Please use this identifier to cite or link to this item: https://www.um.edu.mt/library/oar/handle/123456789/101894
Title: Praxis, hegemony, and consciousness in the work of Antonio Gramsci and Paulo Freire
Other Titles: The Wiley handbook of Paulo Freire
Authors: Mayo, Peter
Keywords: Freire, Paulo, 1921-1997
Gramsci, Antonio, 1891-1937
Education
Hegemony
Issue Date: 2019
Publisher: John Wiley & Sons, Inc.
Citation: Mayo, P. (2019). Praxis, hegemony, and consciousness in the work of Antonio Gramsci and Paulo Freire. In C. A. Torre (Eds.), The Wiley handbook of Paulo Freire (pp. 305-319). Newark: John Wiley & Sons.

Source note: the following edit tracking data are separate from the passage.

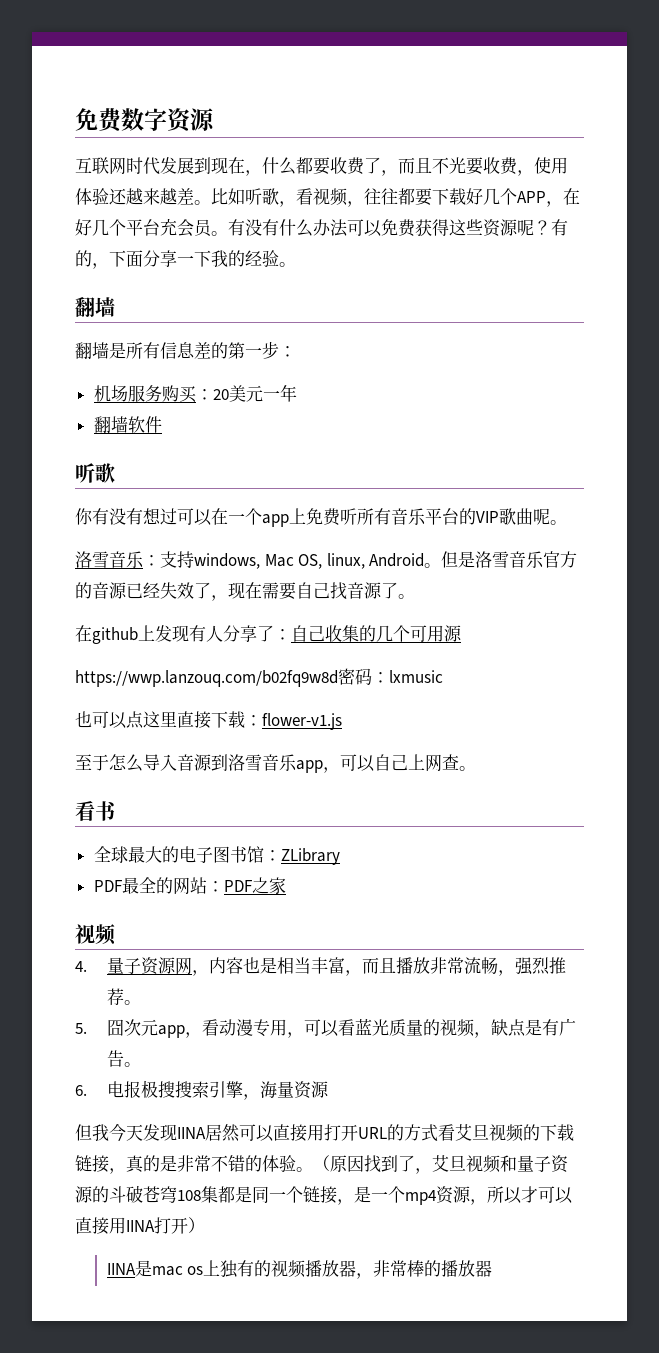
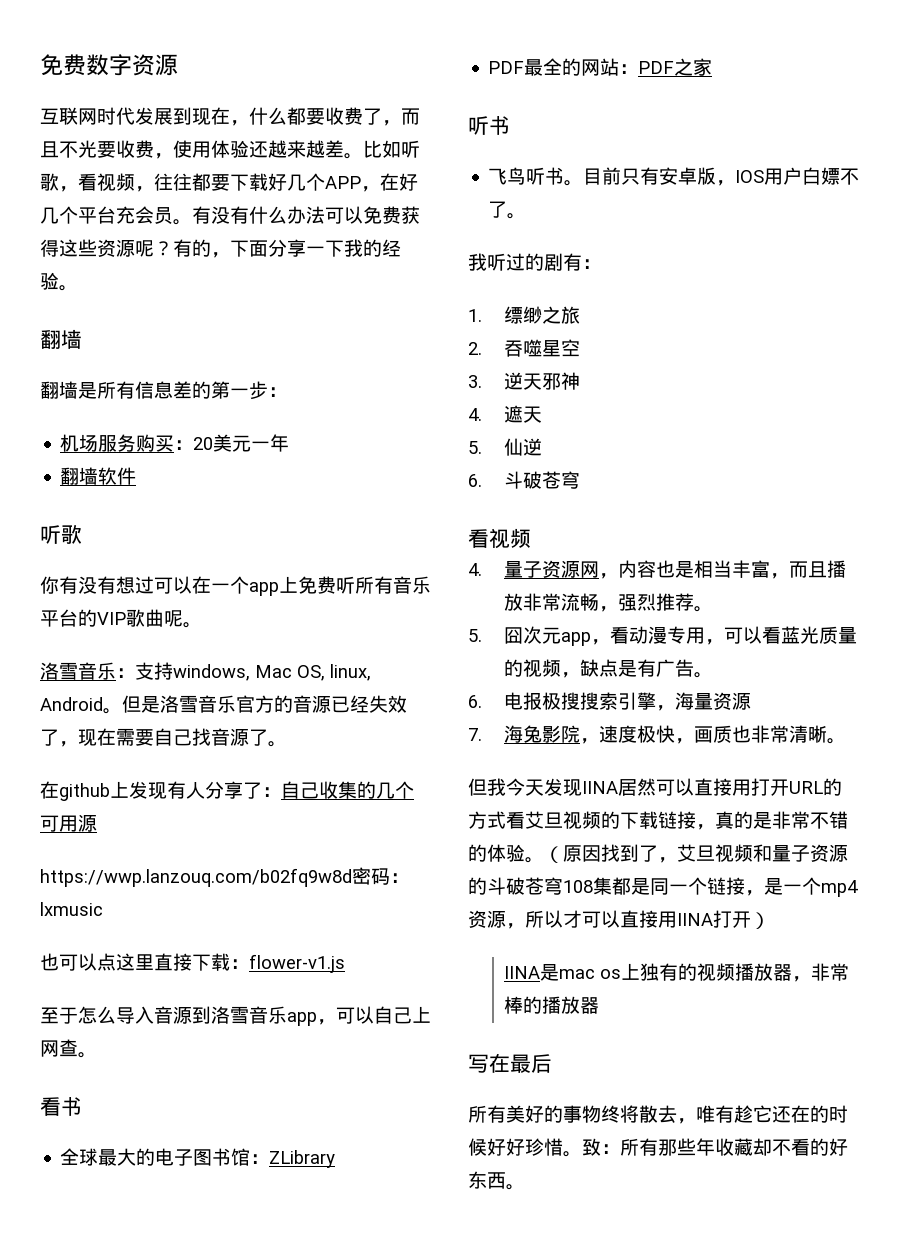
  PDF最全的网站：PDF之家
- 视频
+ 听书
+ 飞鸟听书。目前只有安卓版，IOS用户白嫖不了。
+ 我听过的剧有：
+ 1.缥缈之旅
+ 2.吞噬星空
+ 3.逆天邪神
+ 4.遮天
+ 5.仙逆
+ 6.斗破苍穹
+ 看视频
+ 7.海兔影院，速度极快，画质也非常清晰。
+ 写在最后
+ 所有美好的事物终将散去，唯有趁它还在的时候好好珍惜。致：所有那些年收藏却不看的好东西。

Abstract: The radical debate on education frequently features references to Antonio Gramsci and Paulo Freire, often cited in the same breath. All this occurs despite the fact that they lived and operated at different times and in different contexts. Some of their ideas are considered central to discussions on education and power. Indeed there has been a connection between the thought of one and that of the other; needless to say Gramsci was the source of influence. Paulo Freire encountered Gramsci’s thought in the mid to late 1960s, around about the time when he wrote his most famous work Pedagogy of the Oppressed. In a talk in London (Freire, 1995) he states that he gained acquaintance with Gramsci’s thought when he lived abroad in exile realizing that they shared similar ideas; he claims to have “known” Gramsci’s ideas before reading the work. In actual fact, it was Marcela Gajardo in Chile, during Freire’s time of exile there, who introduced him to Gramsci’s work by lending him the anthology of writings Letteratura e Vita Nazionale (Literature and National Life) (Morrow & Torres, 1995). It was the time when Freire’s pedagogical ideas began to become more robust through his exposure to a whole range of writings, extending beyond those of the Brazilian Catholic Left; the French Catholic Left, especially Jacques Maritain, Emmanuel Mounier, and Pierre Teilhard de Chardin (Leopando, 2017); and those of writers such as John Dewey, the latter also through the mediating influence of Anisio Teixeira (Morrow & Torres, 1995). They extended beyond all these to incorporate a variety of other writings, especially Marxist ones. One can notice the difference between Freire’s early work as captured in Educação como prática da liberdade, published in English as part of Freire (1973), and Pedagogy of the Oppressed (Torres, 2014), especially when appreciating the Marxian dialectical streak that runs throughout the latter book (Allman, 1999), at least the first three chapters.